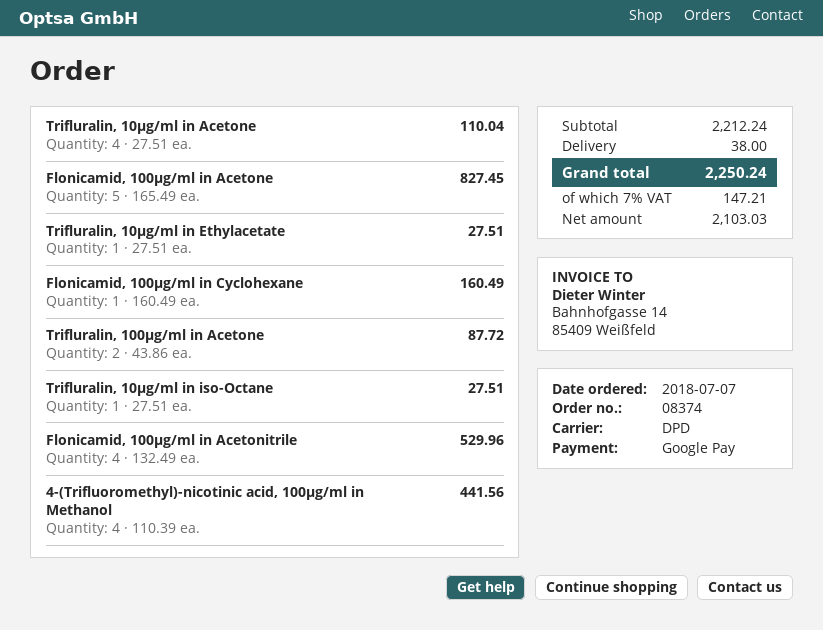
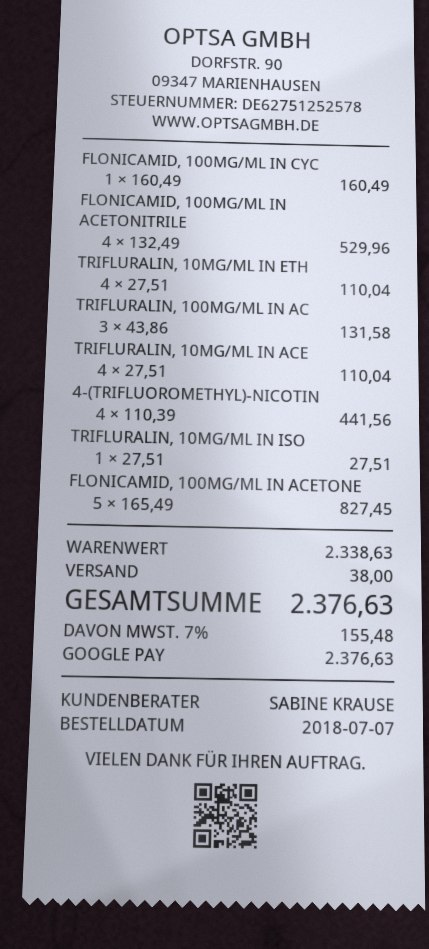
Trifluralin, 10µg/ml in Ethylacetate: 1 x 27.51 = 27.51 -> 4 x 27.51 = 110.04
Trifluralin, 100µg/ml in Acetone: 2 x 43.86 = 87.72 -> 3 x 43.86 = 131.58
subtotal: 2212.24 -> 2338.63
tax: 7% = 147.21 -> 7% = 155.48
total: 2250.24 -> 2376.63

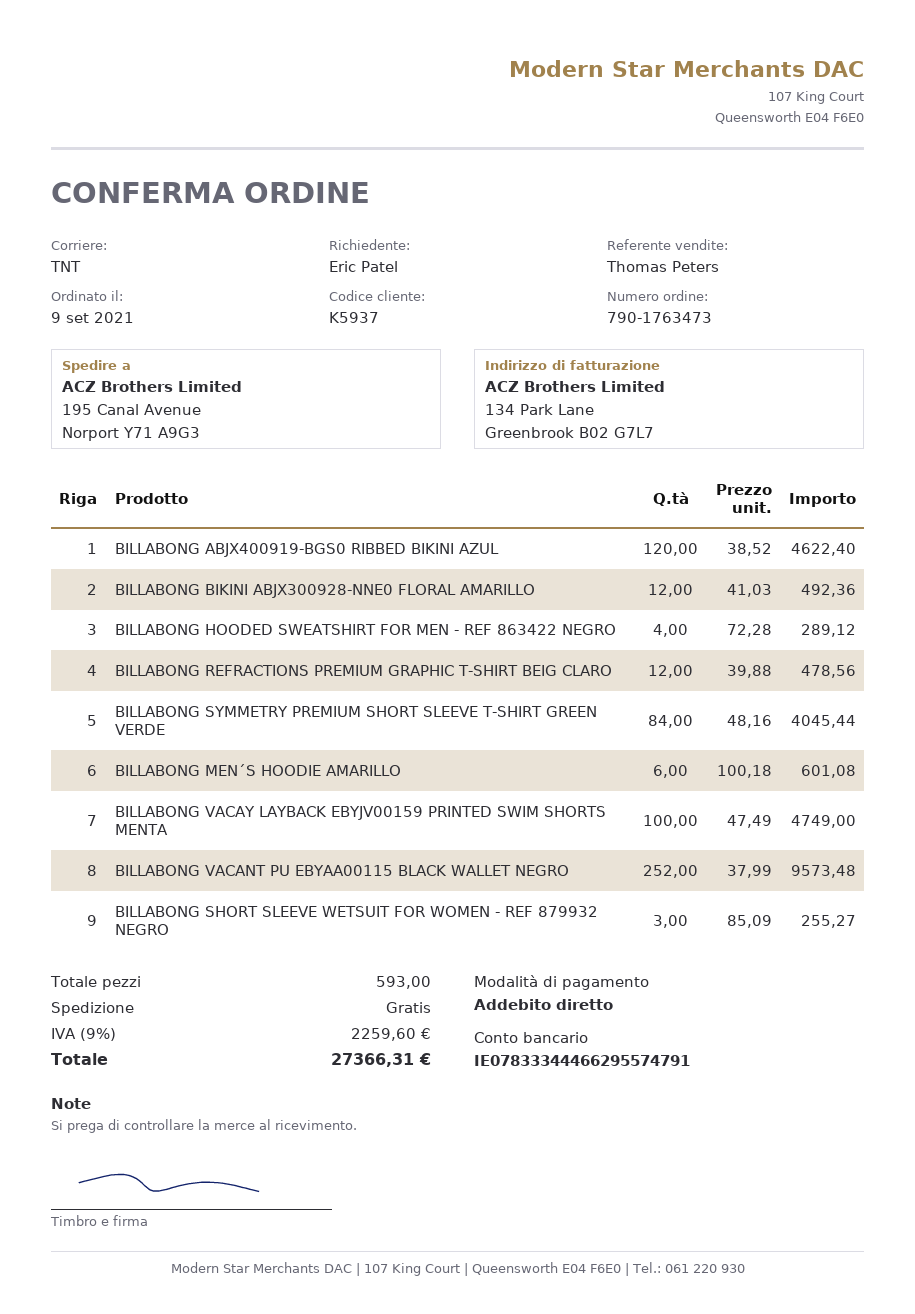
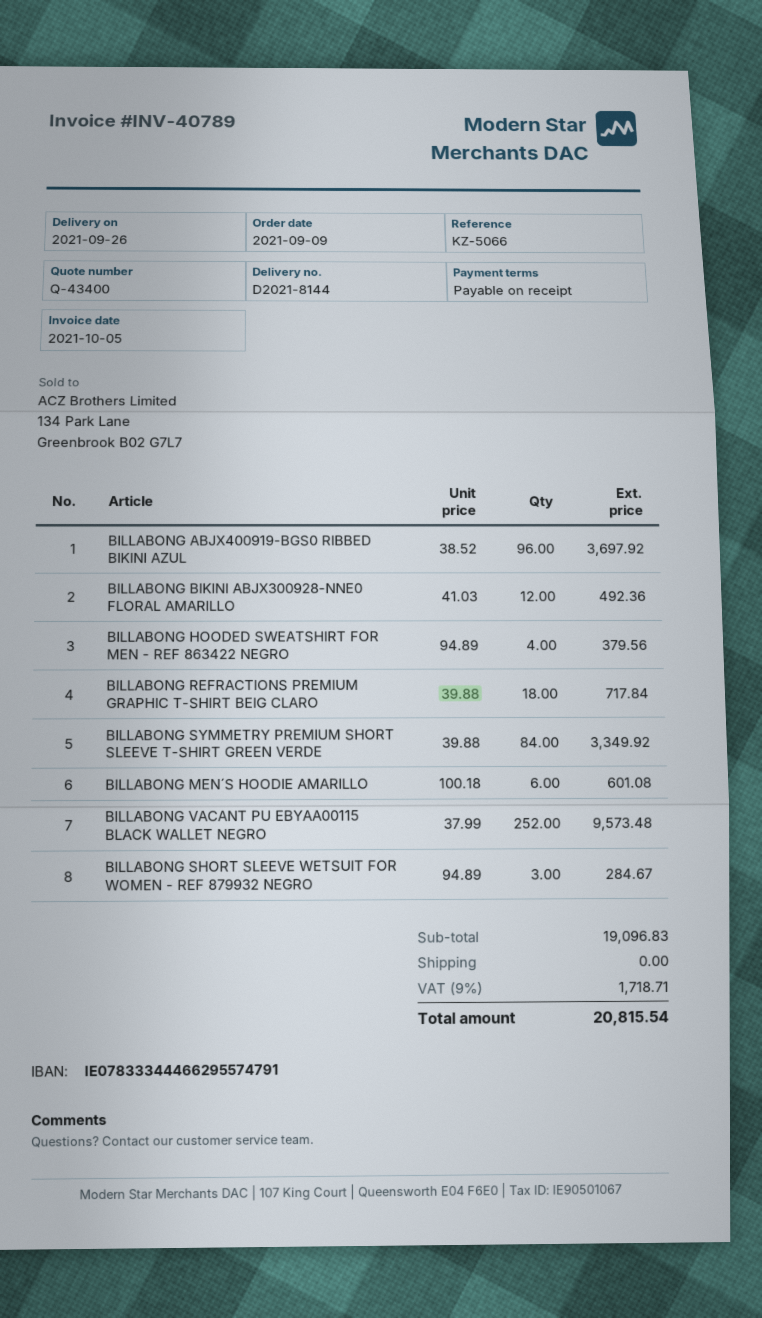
BILLABONG ABJX400919-BGS0 RIBBED BIKINI AZUL: 120 x 38.52 = 4622.40 -> 96 x 38.52 = 3697.92
BILLABONG HOODED SWEATSHIRT FOR MEN - REF 863422 NEGRO: 4 x 72.28 = 289.12 -> 4 x 94.89 = 379.56
BILLABONG REFRACTIONS PREMIUM GRAPHIC T-SHIRT BEIG CLARO: 12 x 39.88 = 478.56 -> 18 x 39.88 = 717.84
BILLABONG SYMMETRY PREMIUM SHORT SLEEVE T-SHIRT GREEN VERDE: 84 x 48.16 = 4045.44 -> 84 x 39.88 = 3349.92
BILLABONG VACAY LAYBACK EBYJV00159 PRINTED SWIM SHORTS MENTA: 100 x 47.49 = 4749.00 -> none
BILLABONG SHORT SLEEVE WETSUIT FOR WOMEN - REF 879932 NEGRO: 3 x 85.09 = 255.27 -> 3 x 94.89 = 284.67
tax: 9% = 2259.60 -> 9% = 1718.71
total: 27366.31 -> 20815.54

******************************

▶ Work instruction
Each line from the line holding "BILLABONG SHORT SLEEVE" through the end of the material above is to be printed exactly, both ends included, and no other line is to appear.

▶ Answer space
BILLABONG SHORT SLEEVE WETSUIT FOR WOMEN - REF 879932 NEGRO: 3 x 85.09 = 255.27 -> 3 x 94.89 = 284.67
tax: 9% = 2259.60 -> 9% = 1718.71
total: 27366.31 -> 20815.54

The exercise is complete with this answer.